By ahblackwell
“Nemshiioo,” said Mama Fatiha around eight on Saturday evening. I’ve learned a good amount of Darija in the past week, but after only two days of attempts at translating in my homestay, I only knew this as “We’re going.” I slipped on my boots and took my time tying them, which I’ve realized inconveniences my family members (who wear slip-on shoes) more than I expected, and headed out the door with Khouloud, Khalid, and Mama Fatiha. I followed close behind them down several windy streets until we ended up in front of a door on a street that I recognized as being close to my school. I could hear a number of voices overhead, and as we climbed the stairs to the top floor, I realized this was not the normal evening visit that I had already become accustomed to. The room we walked into was filled with women and young girls, several of which I was relieved to discover were my fellow students. After several minutes, the situation of the evening was explained to me. We had gathered for Hiba’s birthday, the 6-year-old daughter of Saana, who is the daughter of Mama Hafida, my friend Kayla’s homestay mother. Mama Hafida is my homestay father’s sister or cousin or some type of relative, which makes Kayla and I distant cousins of some kind. Hiba was running around with an electric blue silk kaftan (the traditional dress for Muslim women, worn by Moroccan women at special events), silver bedazzled dress-up high heels, a beaded necklace, and a tiara, and it was easy to tell that it was her birthday with little explanation. The evening commenced with dancing in a tiny side room. One of the older daughters tied a scarf around her hips and began to dance, her arms raised above her head. One by one, the other girls rose and pulled us up with them, and soon we were all shaking our hips to the beats of the music. Throughout the rest of the evening, which consisted mostly of eating, we were abruptly pulled from the couches and told to dance. At one point the courtyard outside exploded with drums and shrill horns and we were all rushed outside to dance with the musicians who had come to surprise Hiba. Mama Fatiha did not gather Khouloud, Khalid and I to leave until almost one in the morning, at which point, belly full and legs sore from dancing, I was more than willing to leave. We walked home in a content silence and rolled into our beds, the Medina sleeping silently around us.

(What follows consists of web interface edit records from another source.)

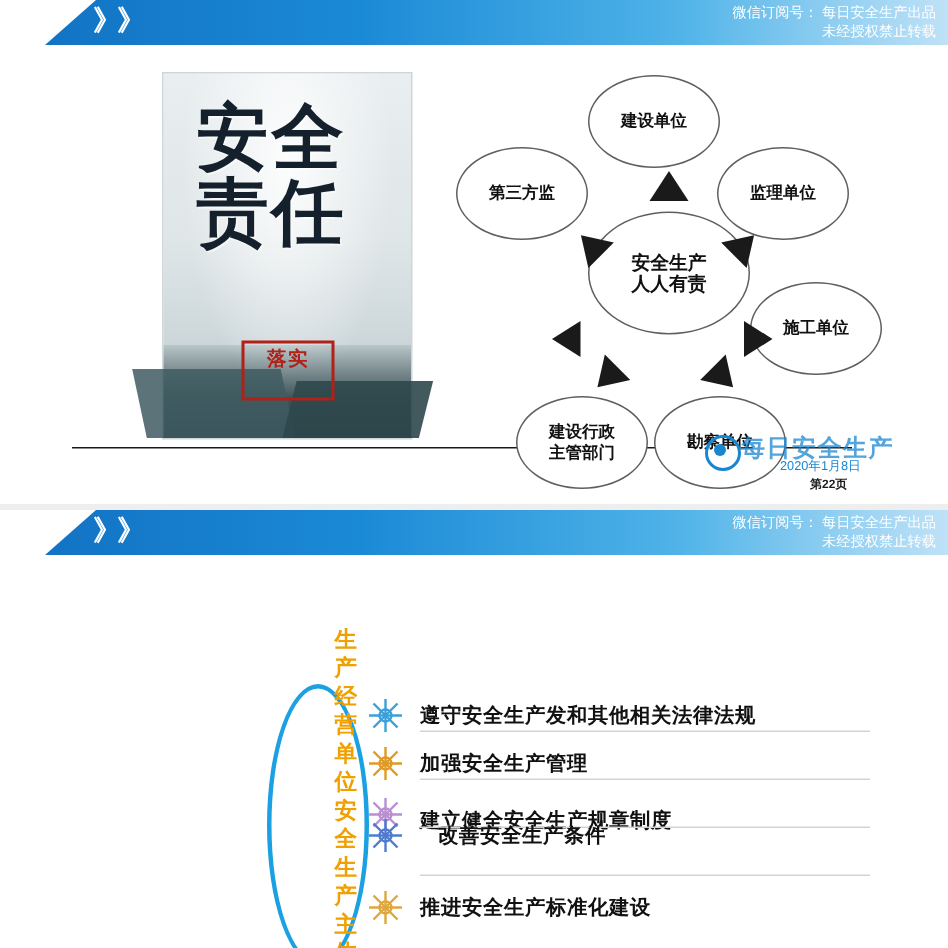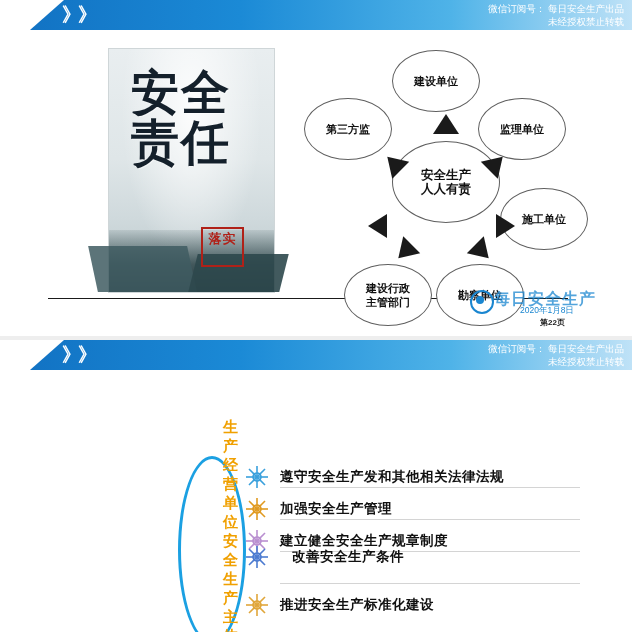--- a/index.html
+++ b/index.html
@@ -38,9 +38,9 @@
           color:#14202b;font-family:"DejaVu Serif","Liberation Serif",serif;font-weight:bold;
           font-size:48px;line-height:50px;text-align:left;letter-spacing:2px;
           text-shadow:1px 1px 0 rgba(255,255,255,.5);}
-  .poster-seal{position:absolute;left:52px;top:178px;width:43px;height:40px;border:2px solid #b02118;
+  .poster-seal{position:absolute;left:52px;top:178px;width:62px;height:40px;border:2px solid #b02118;
           color:#b02118;font-size:13px;font-weight:bold;line-height:17px;text-align:center;
-          padding-top:1px;box-sizing:border-box;letter-spacing:1px;margin-left:40px;}
+          padding-top:1px;box-sizing:border-box;letter-spacing:1px;}
   .hr-line{position:absolute;left:48px;top:298px;width:520px;height:1px;background:#1a1a1a;}
 
   

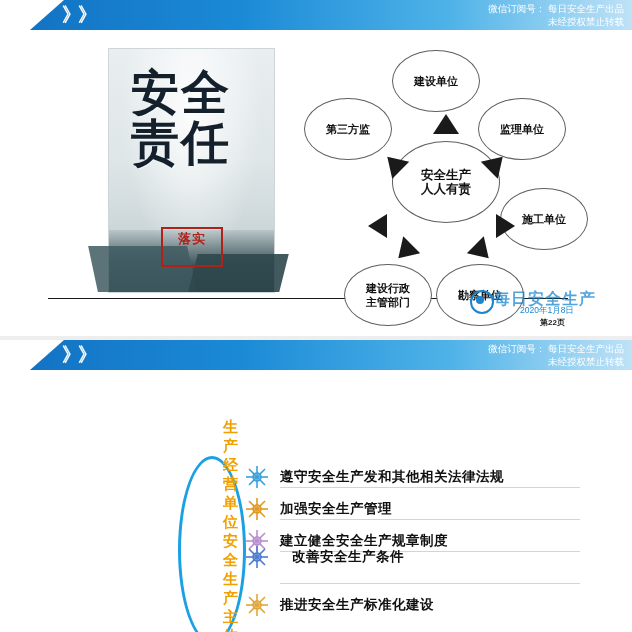--- a/index.html
+++ b/index.html
@@ -186,7 +186,7 @@
       </div>
       <div class="row-line" style="top:145px;"></div>
 
-      <div class="row" style="top:152px;">
+      <div class="row" style="top:152px;align-items:flex-end;">
         <span class="snow">
           <svg width="26" height="26" viewBox="0 0 26 26">
               <g stroke="#b98fd0" stroke-width="1.6" fill="none">

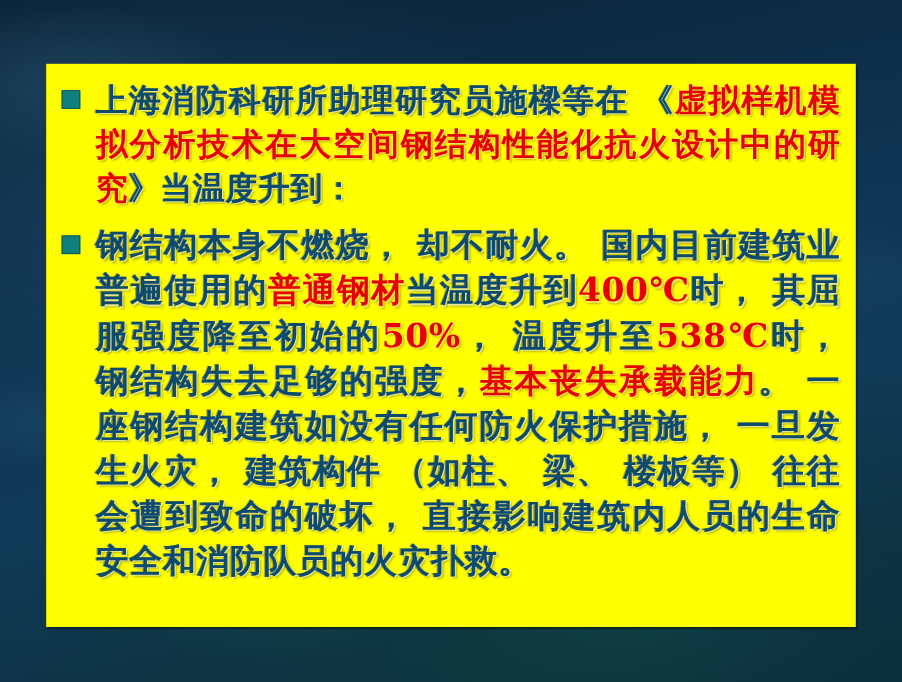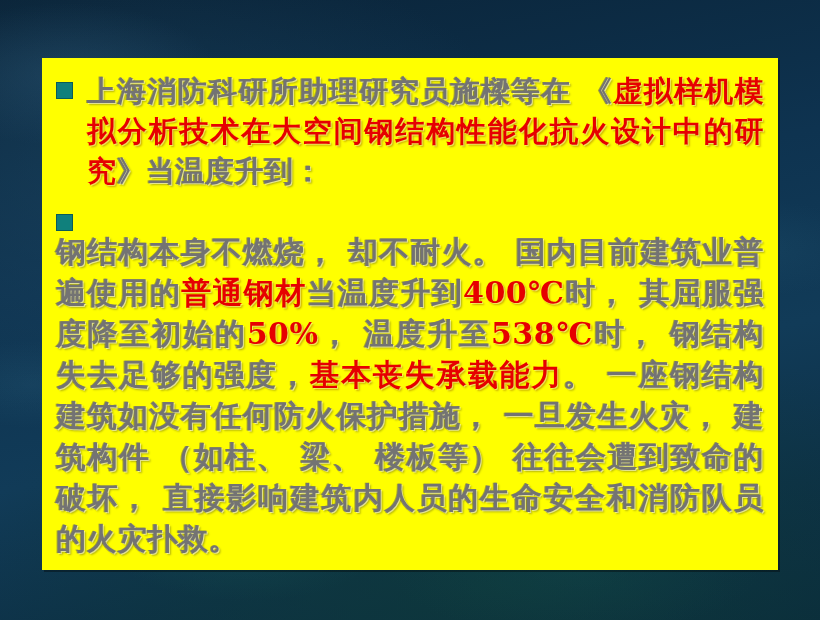--- a/index.html
+++ b/index.html
@@ -94,7 +94,7 @@
        1px 1px 0 rgba(255,255,160,0.55),
        2px 2px 2px rgba(90,0,0,0.30);
   }
-  .blue { color: #737373; }
+  .blue { color: #0c4a6e; }
   .num {
     font-family: "DejaVu Serif", "Liberation Serif", serif;
     font-weight: bold;

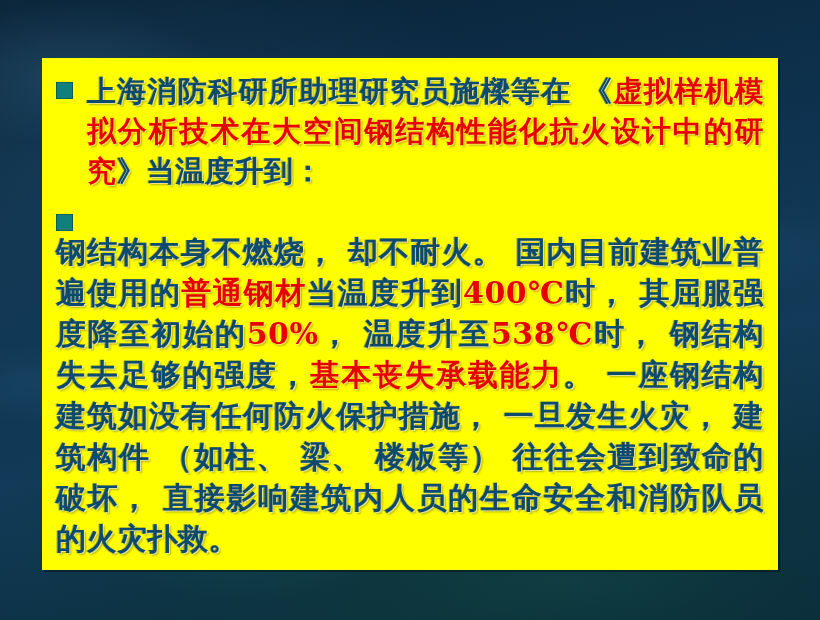--- a/index.html
+++ b/index.html
@@ -56,7 +56,7 @@
     align-items: flex-start;
   }
   .bullet-block.first { margin-top: 3px; }
-  .bullet-block.second { margin-top: 12px; flex-direction: column; }
+  .bullet-block.second { margin-top: 12px; }
 
   .bullet-marker {
     flex: 0 0 auto;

Every moment I spend with Khouloud and Mama Fatiha, the more I am impressed by the lives of women, here in Rabat. For all young girls, as far as I have seen, the day is spent in school and the night is spent visiting friends and family and gossiping over tea and cookies and cakes. Although Moroccan girls are not encouraged to “go out” to clubs and bars late at night, their evenings could not be more social. Together, women talk and laugh while huddled together under large blankets on their couches, or cry while they watch the evening’s dramatic talk shows, or dance to the songs on the radio as they move throughout the house in their pajama pants, bringing out more and more plates of food. The camaraderie between women in this medina is enviable, and I feel so lucky to be a part of it for the few months that I am staying with Mama Fatiha and Baba Bouselham, in Rabat.
On Wednesday night, I had another intimate bonding experience with my family that I cannot imagine is shared between men. Kayla and I accompanied Mama Fatiha and Khouloud to the hammam, or the public bath that is a popular destination for Moroccans. Khalid, as a young boy, was allowed to tag along. In the steamy room, stripped down to nothing but underwear or less, we all sat on tiny stools next to our own buckets of hot water and scrubbed and shaved and shampooed for over two hours. Mama Fatiha rubbed me down with henna (similar to clay), Khouloud scrubbed my back with a keess, and I shaved my legs while laughing about Khalid dunking his entire head into his bucket. I gossiped with Kayla and my host mother for hours as I repeatedly poured hot water over my head and watched my dead skin run down the tile floor and into the drain at the back of the room. Men also go to the hammam; it is not strictly an experience for women. However, the general comfort and normalcy I felt while laughing and talking with my family as we all sat around naked and scrubbing each other was something that, as I have heard from talking to my classmates, only the women share. Not only was the hammam something I thoroughly enjoyed and plan to do at least once a week (I have never felt so clean in my entire life), but it was also a place where the dynamics of gender and humility, which are so present in Muslim cultures, are completely erased. As an American woman in Rabat, I exist in a domain where I am not held to the local norms that young Moroccan women are responsible for maintaining. However, living with a family in the medina has allowed me to experience the lives of women who are so often misunderstood and doused with western assumptions. My little sister Khouloud and her cousins and classmates constantly experience restrictions that exist simply because they are female; however, they also experience a world full of love and laughter that most men are prevented from entering, and it is a world that I will cherish as long as I am living in the medina.